### Input
************

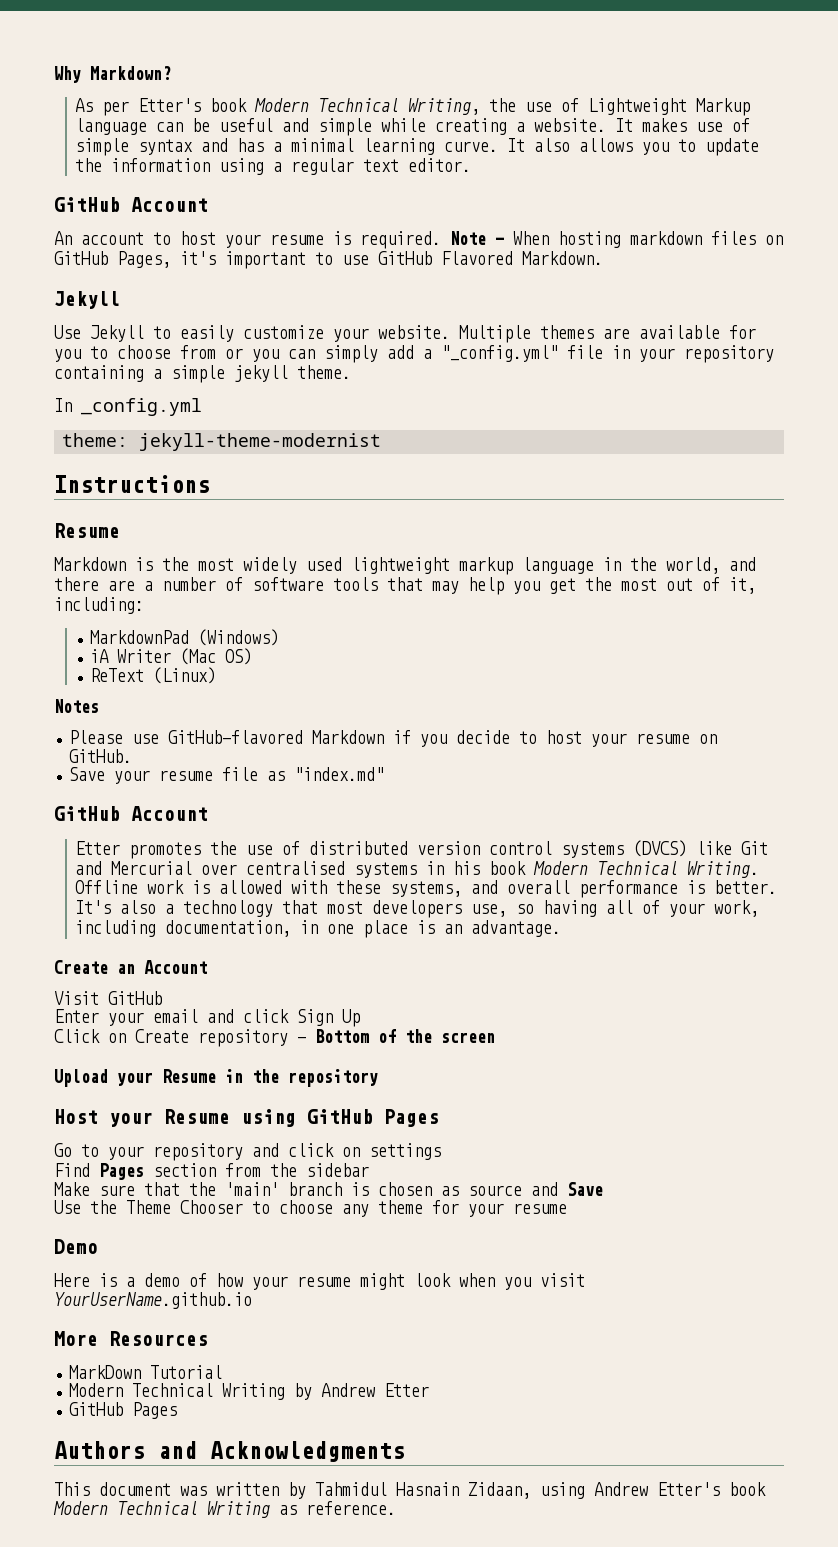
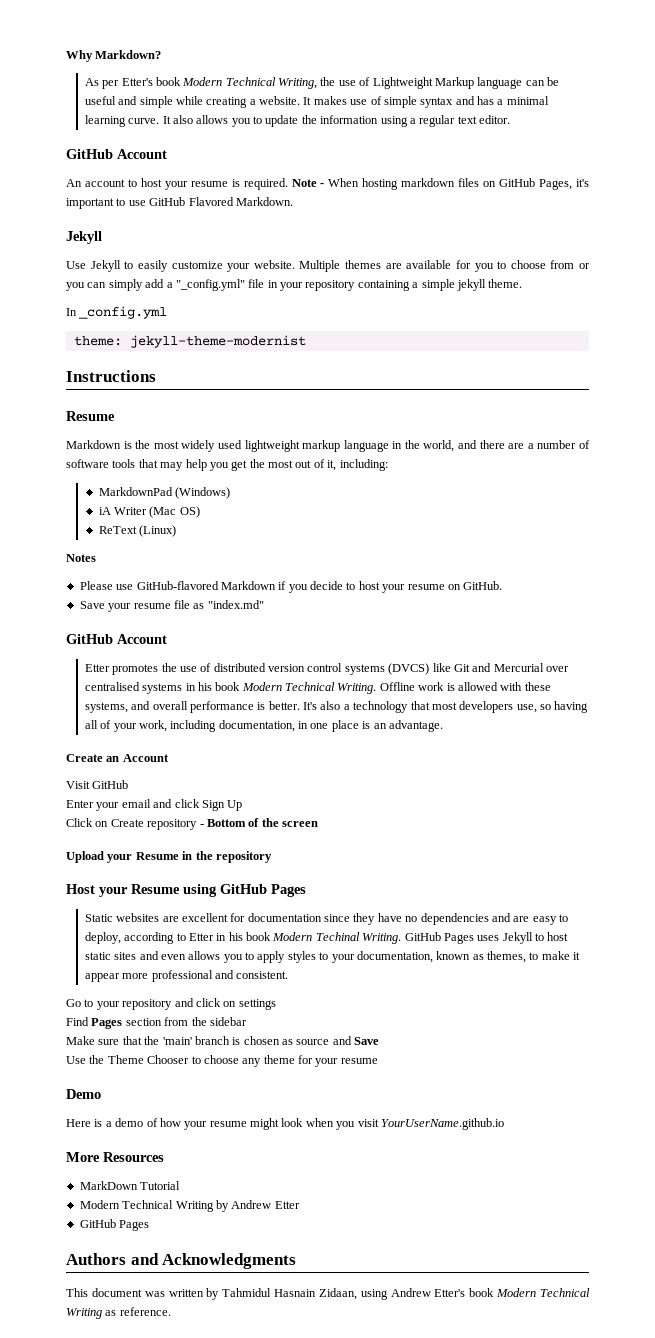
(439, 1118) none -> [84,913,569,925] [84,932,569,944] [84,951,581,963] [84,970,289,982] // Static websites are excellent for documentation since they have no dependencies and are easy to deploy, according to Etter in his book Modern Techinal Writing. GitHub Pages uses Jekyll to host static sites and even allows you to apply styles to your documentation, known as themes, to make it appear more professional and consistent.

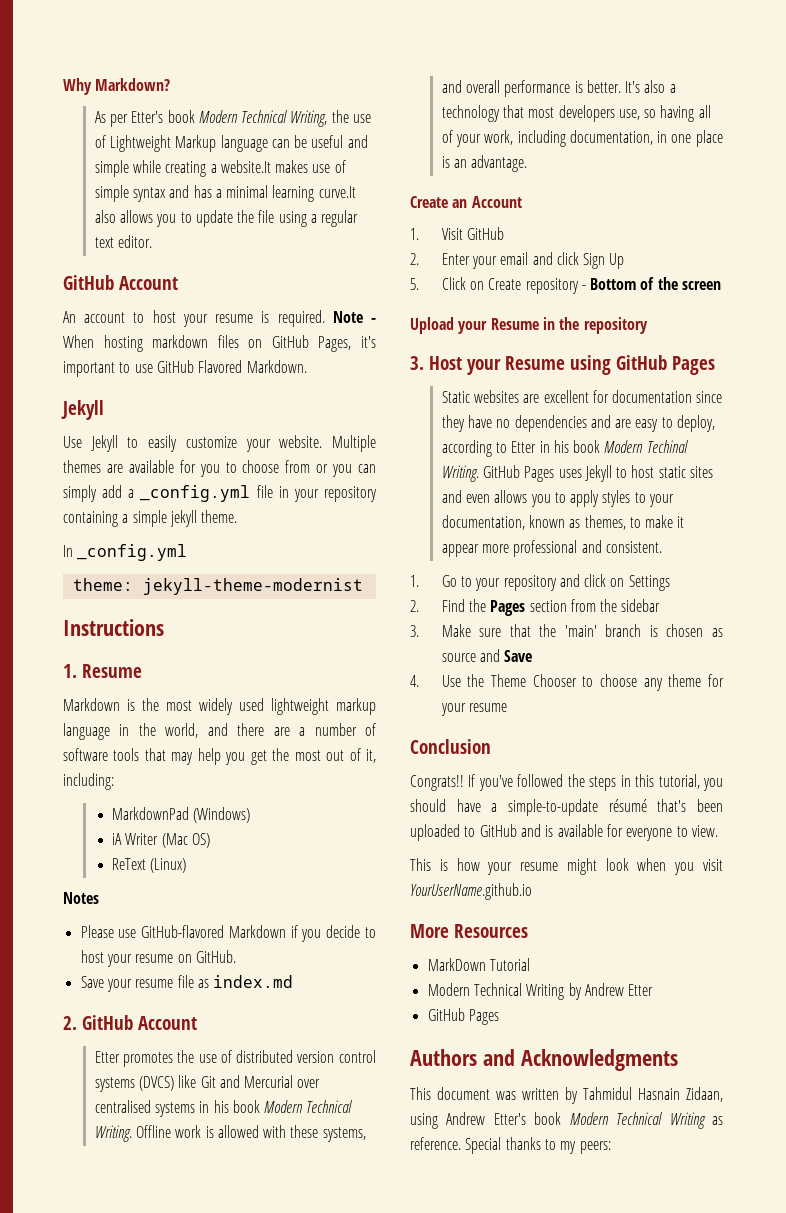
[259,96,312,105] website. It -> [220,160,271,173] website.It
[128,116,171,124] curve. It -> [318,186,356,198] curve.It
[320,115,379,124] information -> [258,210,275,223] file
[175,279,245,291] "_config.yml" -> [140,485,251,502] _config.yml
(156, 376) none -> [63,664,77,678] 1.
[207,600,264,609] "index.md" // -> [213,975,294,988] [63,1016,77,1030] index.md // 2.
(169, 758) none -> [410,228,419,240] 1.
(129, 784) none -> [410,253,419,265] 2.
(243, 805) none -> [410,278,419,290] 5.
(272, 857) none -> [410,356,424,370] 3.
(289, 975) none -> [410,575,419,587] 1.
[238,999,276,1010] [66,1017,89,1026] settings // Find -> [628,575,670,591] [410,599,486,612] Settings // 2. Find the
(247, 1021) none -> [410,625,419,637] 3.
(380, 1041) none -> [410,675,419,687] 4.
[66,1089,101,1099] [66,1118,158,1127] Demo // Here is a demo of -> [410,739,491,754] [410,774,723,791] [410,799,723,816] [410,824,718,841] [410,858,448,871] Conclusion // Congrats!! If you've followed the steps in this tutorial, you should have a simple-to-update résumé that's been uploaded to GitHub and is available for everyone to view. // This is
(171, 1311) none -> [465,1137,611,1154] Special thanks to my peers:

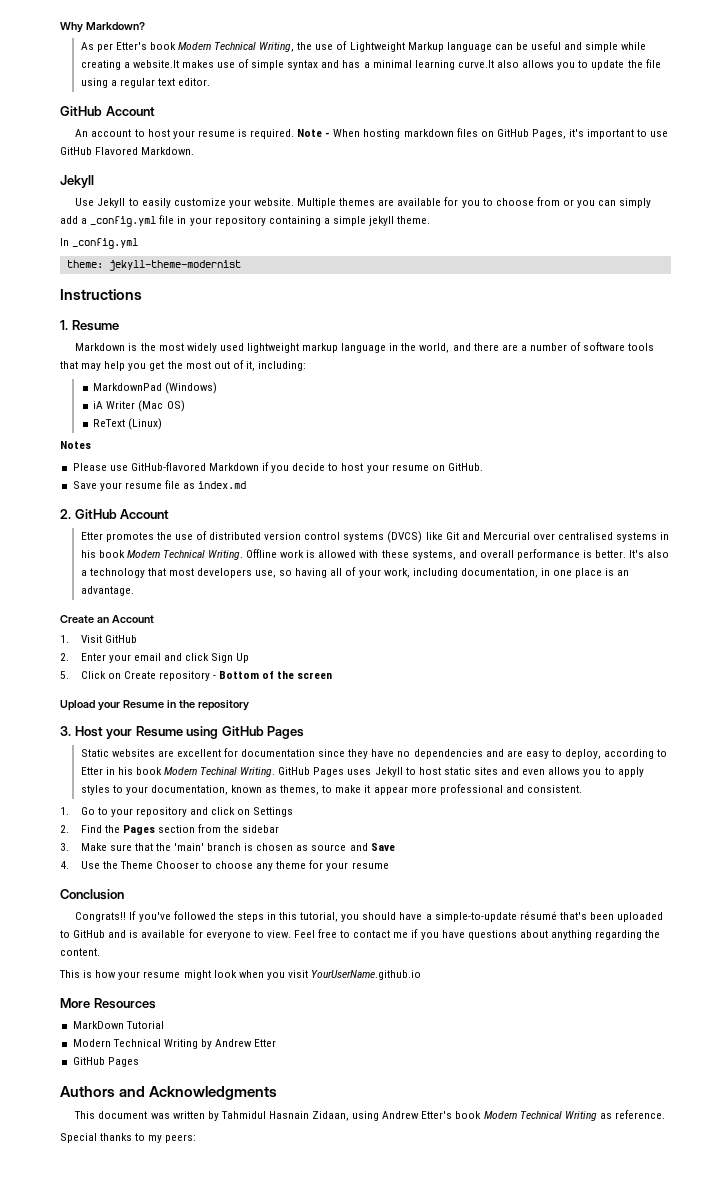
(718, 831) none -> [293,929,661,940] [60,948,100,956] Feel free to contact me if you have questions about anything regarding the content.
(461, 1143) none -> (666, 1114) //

************

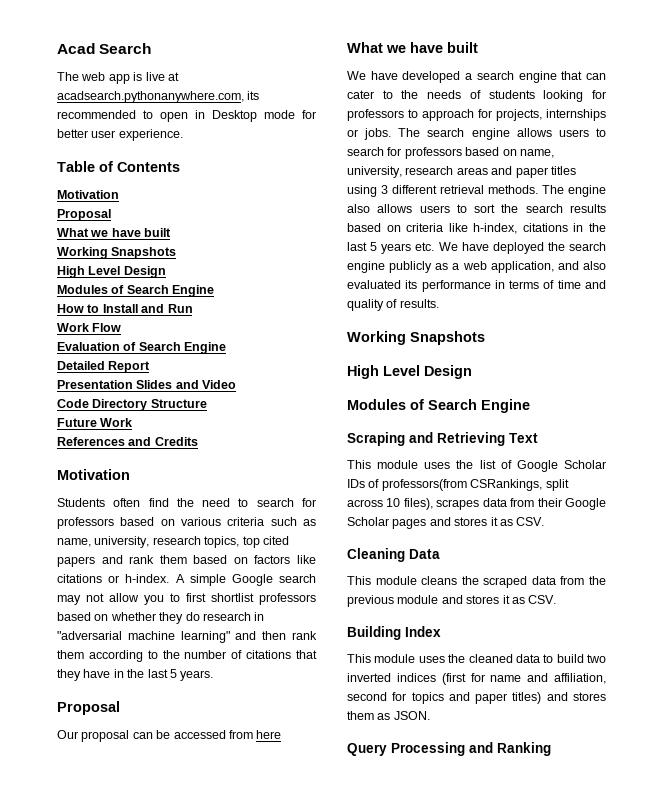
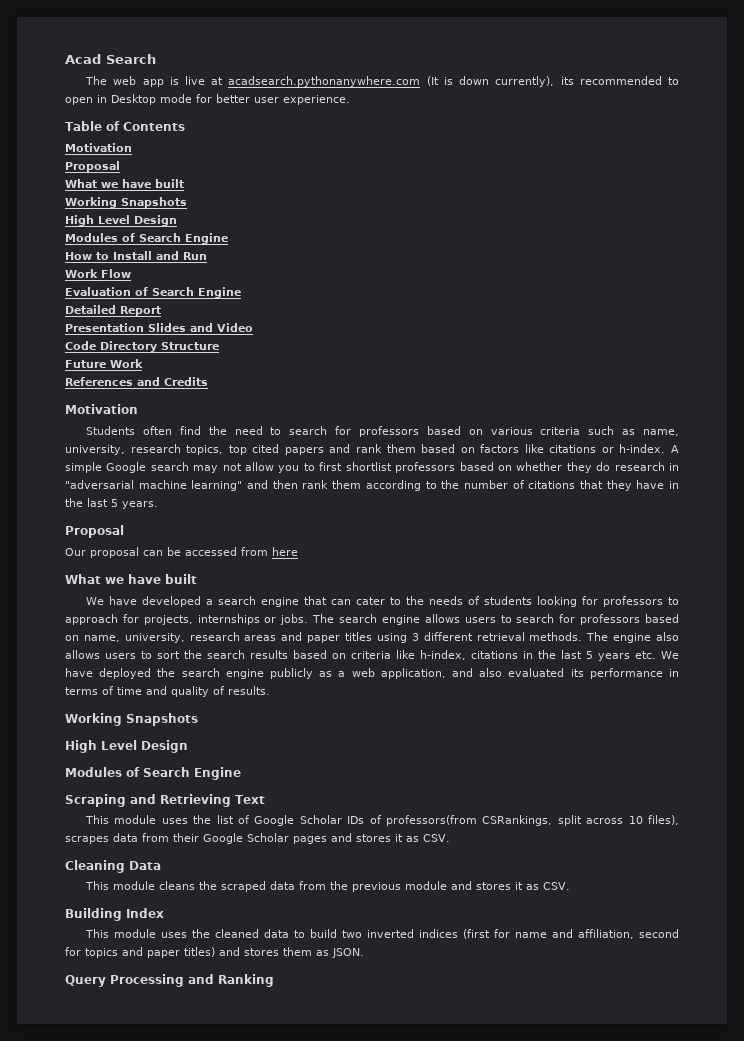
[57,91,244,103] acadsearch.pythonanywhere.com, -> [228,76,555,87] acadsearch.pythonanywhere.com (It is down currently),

************

### Your objective
In the data above, start at the line that has "index.md // 2.", stop after the line that has "(272, 857) none -> [410,356,424,370] 3.", and print every line in between exactly as it stands.

### Solution below
[207,600,264,609] "index.md" // -> [213,975,294,988] [63,1016,77,1030] index.md // 2.
(169, 758) none -> [410,228,419,240] 1.
(129, 784) none -> [410,253,419,265] 2.
(243, 805) none -> [410,278,419,290] 5.
(272, 857) none -> [410,356,424,370] 3.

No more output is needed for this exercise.